Exact reproduction is required for all entries.
##########
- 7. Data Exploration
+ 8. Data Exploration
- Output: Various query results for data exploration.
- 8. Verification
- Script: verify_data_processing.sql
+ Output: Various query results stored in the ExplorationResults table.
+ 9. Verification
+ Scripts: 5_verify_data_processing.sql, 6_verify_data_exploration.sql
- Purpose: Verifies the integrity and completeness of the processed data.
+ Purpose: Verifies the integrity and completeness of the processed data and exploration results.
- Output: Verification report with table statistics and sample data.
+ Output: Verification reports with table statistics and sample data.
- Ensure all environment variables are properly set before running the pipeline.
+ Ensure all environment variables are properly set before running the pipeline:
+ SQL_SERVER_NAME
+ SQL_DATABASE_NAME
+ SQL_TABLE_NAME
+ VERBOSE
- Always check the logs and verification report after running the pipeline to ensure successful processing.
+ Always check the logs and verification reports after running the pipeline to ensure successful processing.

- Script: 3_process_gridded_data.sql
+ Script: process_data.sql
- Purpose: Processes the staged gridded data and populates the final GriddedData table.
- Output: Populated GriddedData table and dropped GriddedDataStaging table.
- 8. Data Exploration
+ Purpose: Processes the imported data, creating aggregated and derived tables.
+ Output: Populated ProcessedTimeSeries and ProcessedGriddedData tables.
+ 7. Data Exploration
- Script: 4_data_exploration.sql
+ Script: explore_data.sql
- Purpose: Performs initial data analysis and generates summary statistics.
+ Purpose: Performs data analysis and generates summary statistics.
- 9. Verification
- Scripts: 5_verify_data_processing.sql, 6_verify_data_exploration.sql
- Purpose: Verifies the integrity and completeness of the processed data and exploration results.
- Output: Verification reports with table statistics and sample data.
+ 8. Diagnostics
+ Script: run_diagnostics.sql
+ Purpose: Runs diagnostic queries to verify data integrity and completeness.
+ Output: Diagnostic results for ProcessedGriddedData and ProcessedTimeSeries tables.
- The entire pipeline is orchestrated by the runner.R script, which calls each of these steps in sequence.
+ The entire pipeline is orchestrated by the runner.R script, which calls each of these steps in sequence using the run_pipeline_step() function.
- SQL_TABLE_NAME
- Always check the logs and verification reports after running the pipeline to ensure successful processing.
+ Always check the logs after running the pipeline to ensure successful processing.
##########
__EXERCISE OUTPUT__
- 7. Data Exploration
+ 8. Data Exploration
- Output: Various query results for data exploration.
- 8. Verification
- Script: verify_data_processing.sql
+ Output: Various query results stored in the ExplorationResults table.
+ 9. Verification
+ Scripts: 5_verify_data_processing.sql, 6_verify_data_exploration.sql
- Purpose: Verifies the integrity and completeness of the processed data.
+ Purpose: Verifies the integrity and completeness of the processed data and exploration results.
- Output: Verification report with table statistics and sample data.
+ Output: Verification reports with table statistics and sample data.
- Ensure all environment variables are properly set before running the pipeline.
+ Ensure all environment variables are properly set before running the pipeline:
+ SQL_SERVER_NAME
+ SQL_DATABASE_NAME
+ SQL_TABLE_NAME
+ VERBOSE
- Always check the logs and verification report after running the pipeline to ensure successful processing.
+ Always check the logs and verification reports after running the pipeline to ensure successful processing.

- Script: 3_process_gridded_data.sql
+ Script: process_data.sql
- Purpose: Processes the staged gridded data and populates the final GriddedData table.
- Output: Populated GriddedData table and dropped GriddedDataStaging table.
- 8. Data Exploration
+ Purpose: Processes the imported data, creating aggregated and derived tables.
+ Output: Populated ProcessedTimeSeries and ProcessedGriddedData tables.
+ 7. Data Exploration
- Script: 4_data_exploration.sql
+ Script: explore_data.sql
- Purpose: Performs initial data analysis and generates summary statistics.
+ Purpose: Performs data analysis and generates summary statistics.
- 9. Verification
- Scripts: 5_verify_data_processing.sql, 6_verify_data_exploration.sql
- Purpose: Verifies the integrity and completeness of the processed data and exploration results.
- Output: Verification reports with table statistics and sample data.
+ 8. Diagnostics
+ Script: run_diagnostics.sql
+ Purpose: Runs diagnostic queries to verify data integrity and completeness.
+ Output: Diagnostic results for ProcessedGriddedData and ProcessedTimeSeries tables.
- The entire pipeline is orchestrated by the runner.R script, which calls each of these steps in sequence.
+ The entire pipeline is orchestrated by the runner.R script, which calls each of these steps in sequence using the run_pipeline_step() function.
- SQL_TABLE_NAME
- Always check the logs and verification reports after running the pipeline to ensure successful processing.
+ Always check the logs after running the pipeline to ensure successful processing.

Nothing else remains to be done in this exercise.